Unfortunately, this experience for Rick Owens comes to an end in 2006, when Revillon is bought by another fur company: Yves Salomon. The deal made back then completely changed the house, leaving only lines of perfumes, makeup and glasses. Yves Salomon didn't renew the contract with Rick Owens, and his artistic director position was suspended. He would describe this part of the label's history as "very chaotic", but it didn't stop him from going on.

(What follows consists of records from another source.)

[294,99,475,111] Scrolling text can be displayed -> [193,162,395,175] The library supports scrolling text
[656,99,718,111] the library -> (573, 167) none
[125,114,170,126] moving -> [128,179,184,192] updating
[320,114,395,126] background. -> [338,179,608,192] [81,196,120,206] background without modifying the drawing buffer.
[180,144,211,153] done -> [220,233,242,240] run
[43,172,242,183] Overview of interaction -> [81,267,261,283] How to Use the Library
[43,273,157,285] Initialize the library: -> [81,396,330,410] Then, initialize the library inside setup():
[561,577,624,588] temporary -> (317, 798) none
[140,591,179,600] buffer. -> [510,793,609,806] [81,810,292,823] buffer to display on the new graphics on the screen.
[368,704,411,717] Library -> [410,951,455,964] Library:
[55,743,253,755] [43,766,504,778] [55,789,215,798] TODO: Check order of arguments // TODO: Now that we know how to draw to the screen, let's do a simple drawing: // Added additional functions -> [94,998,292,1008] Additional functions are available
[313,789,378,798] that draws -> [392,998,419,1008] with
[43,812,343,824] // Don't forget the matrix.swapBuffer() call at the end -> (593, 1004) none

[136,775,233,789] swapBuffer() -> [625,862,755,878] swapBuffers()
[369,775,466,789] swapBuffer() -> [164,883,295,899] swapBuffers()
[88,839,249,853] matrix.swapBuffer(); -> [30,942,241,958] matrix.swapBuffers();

As the Porterville man said about himself: his work is always a reaction against something. Leaving Revillon was just a new start for his own brand. And so, in 2007 will be created with the help of his muse Michèle Lamy, a new line called "Palais Royal", simply named after Owens first and main store in Paris, located at 130-133 Galerie De Valois in the first arrondissement (opened in 2006). The focus is mainly put on high quality materials such as cashmere, alpaca wool, and furs, in order to perpetuate his work at Revillon for his new small part of customers made when arriving in Paris. This era isn't really documented, but we know that only a few pieces were made each time, only for the Palais Royal store, adorning a special brass engraved tag. We also know that most of the garments made in collaboration with the famous jewellery brand Chrome Hearts (excluding custom orders) were part of this line. 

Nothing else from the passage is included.